La rencontre entre le Président Brice Clotaire Oligui Nguema et les institutions financières marque une étape clé dans la structuration de la politique économique gabonaise. Avec le Plan FAST, le Chef de l’État propose une approche systémique, visant à faire du financement un levier de transformation durable.
L’accent mis sur les secteurs structurants : eau, infrastructures, santé, logement, éducation, témoigne d’une lecture réaliste des besoins du pays. Contrairement aux stratégies fragmentées du passé, le Plan FAST se veut global, cohérent et orienté vers l’impact social.

Le soutien annoncé du secteur bancaire est crucial. En s’engageant à financer le logement, l’accès à l’eau, à l’électricité et les PME, les banques participent à la diversification de l’économie gabonaise, encore trop dépendante des matières premières. Cette diversification est essentielle pour renforcer la résilience du pays face aux chocs extérieurs.
Cependant, les banques ont également posé leurs conditions : amélioration de la domiciliation des recettes d’exportation, résolution des créances en souffrance, sécurisation des dépôts. Ces points révèlent une vérité économique fondamentale : sans stabilité financière, aucun développement n’est possible.
La réponse du Président est révélatrice de son pragmatisme. En annonçant l’accélération du règlement de la dette intérieure, il injecte de la liquidité dans l’économie locale, restaure la confiance et relance les cycles d’investissement.

C’est un mécanisme classique de relance, mais rarement appliqué avec constance.
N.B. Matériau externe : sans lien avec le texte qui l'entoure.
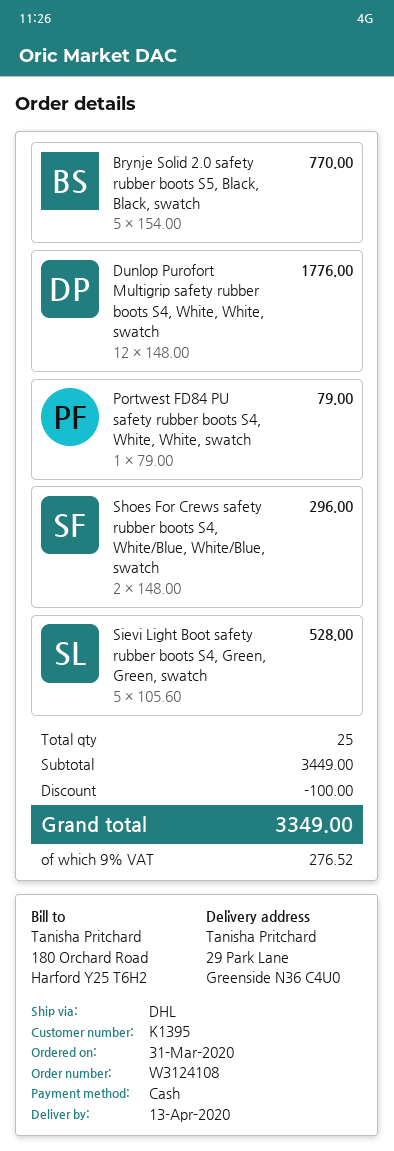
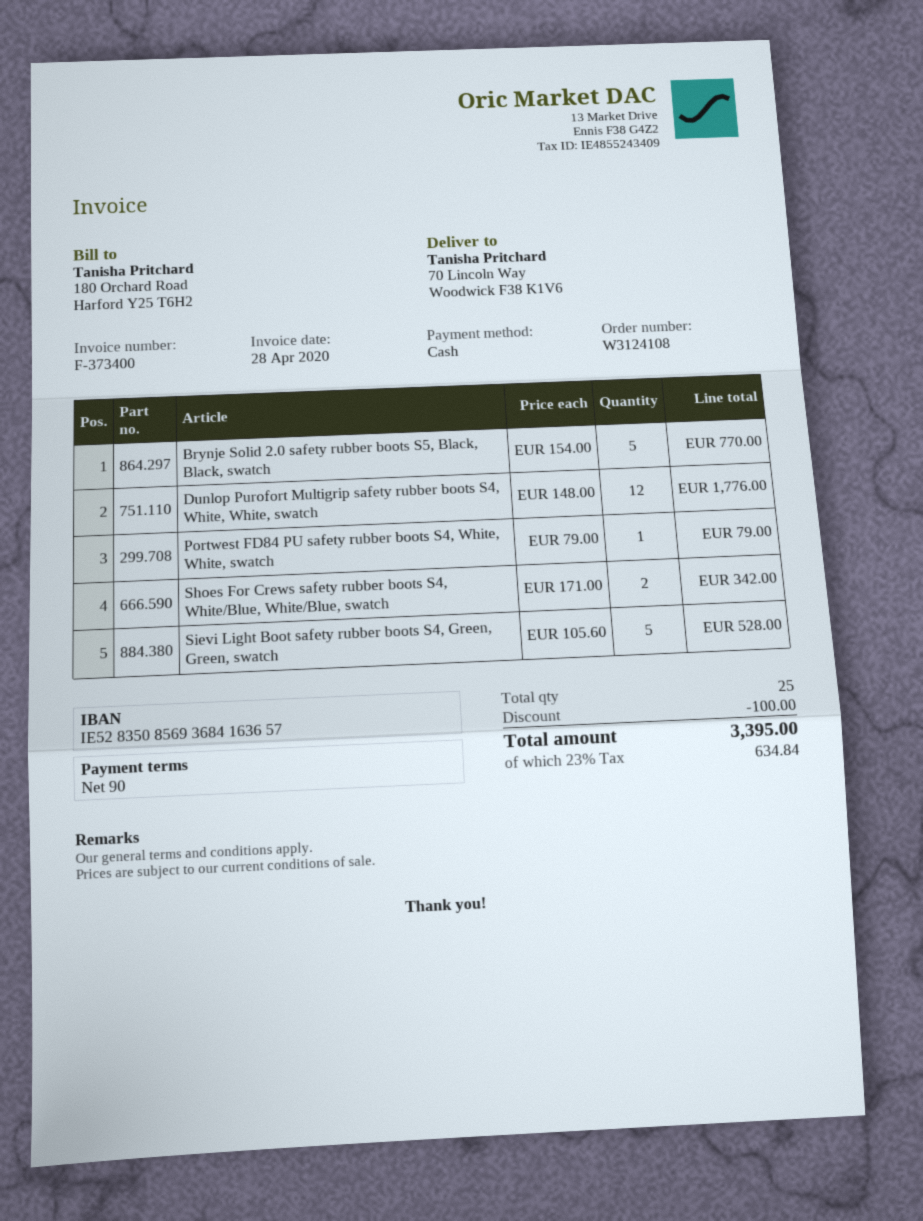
ship to: 29 Park Lane, Greenside N36 C4U0 -> 70 Lincoln Way, Woodwick F38 K1V6
Shoes For Crews safety rubber boots S4, White/Blue, White/Blue, swatch: 2 x 148.00 = 296.00 -> 2 x 171.00 = 342.00
tax: 9% = 276.52 -> 23% = 634.84
total: 3349.00 -> 3395.00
Le Plan FAST apparaît ainsi comme une tentative de transformation structurelle : moins de dépendance, plus de production locale, plus d’emplois, plus de valeur ajoutée.
Dans un contexte africain souvent marqué par des stratégies économiques déconnectées des réalités, la méthode Oligui Nguema se distingue par sa simplicité : écouter les acteurs, sécuriser les bases, financer l’essentiel, puis transformer.